##### MATERIAL TO PROCESS #####
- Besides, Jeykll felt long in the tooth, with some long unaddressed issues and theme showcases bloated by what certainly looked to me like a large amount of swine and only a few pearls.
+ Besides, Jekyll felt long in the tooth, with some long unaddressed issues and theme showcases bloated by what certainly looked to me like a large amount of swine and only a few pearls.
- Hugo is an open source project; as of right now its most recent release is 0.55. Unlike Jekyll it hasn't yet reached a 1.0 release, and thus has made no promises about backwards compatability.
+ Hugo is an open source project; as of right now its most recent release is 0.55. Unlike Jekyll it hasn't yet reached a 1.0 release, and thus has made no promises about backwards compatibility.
#####
##### MATERIAL TO PROCESS #####
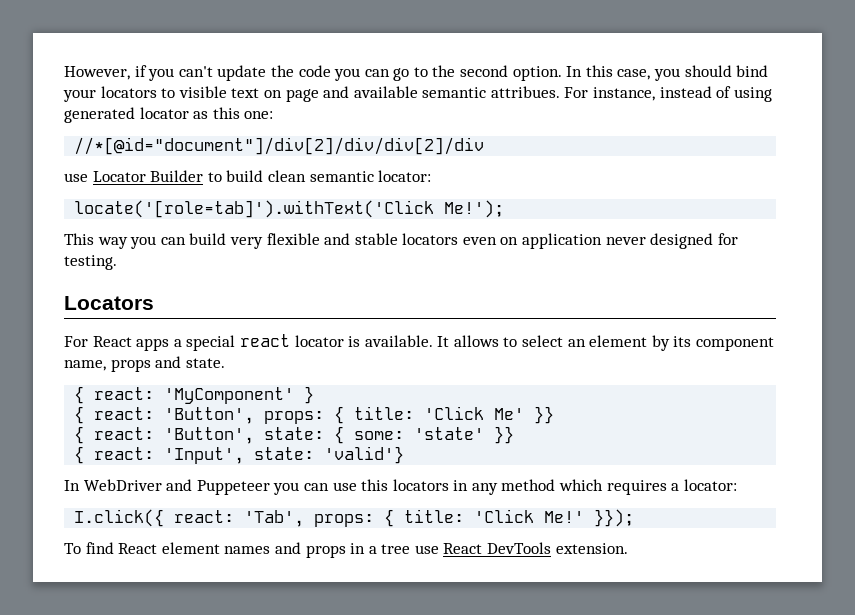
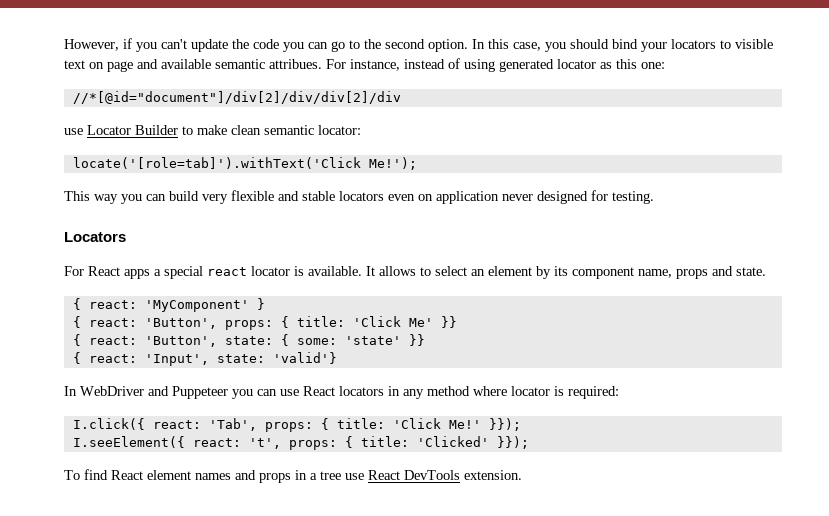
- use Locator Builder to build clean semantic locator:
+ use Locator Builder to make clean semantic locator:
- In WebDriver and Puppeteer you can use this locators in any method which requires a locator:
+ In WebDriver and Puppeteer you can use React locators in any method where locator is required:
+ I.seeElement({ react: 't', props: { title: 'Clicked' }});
#####
| AIM OF THE EXERCISE |
In the listing above, find the line with "- Besides, Jeykll" and the line with "Besides, Jekyll felt", then print exactly those lines and every line between them.

| EXERCISE OUTPUT |
- Besides, Jeykll felt long in the tooth, with some long unaddressed issues and theme showcases bloated by what certainly looked to me like a large amount of swine and only a few pearls.
+ Besides, Jekyll felt long in the tooth, with some long unaddressed issues and theme showcases bloated by what certainly looked to me like a large amount of swine and only a few pearls.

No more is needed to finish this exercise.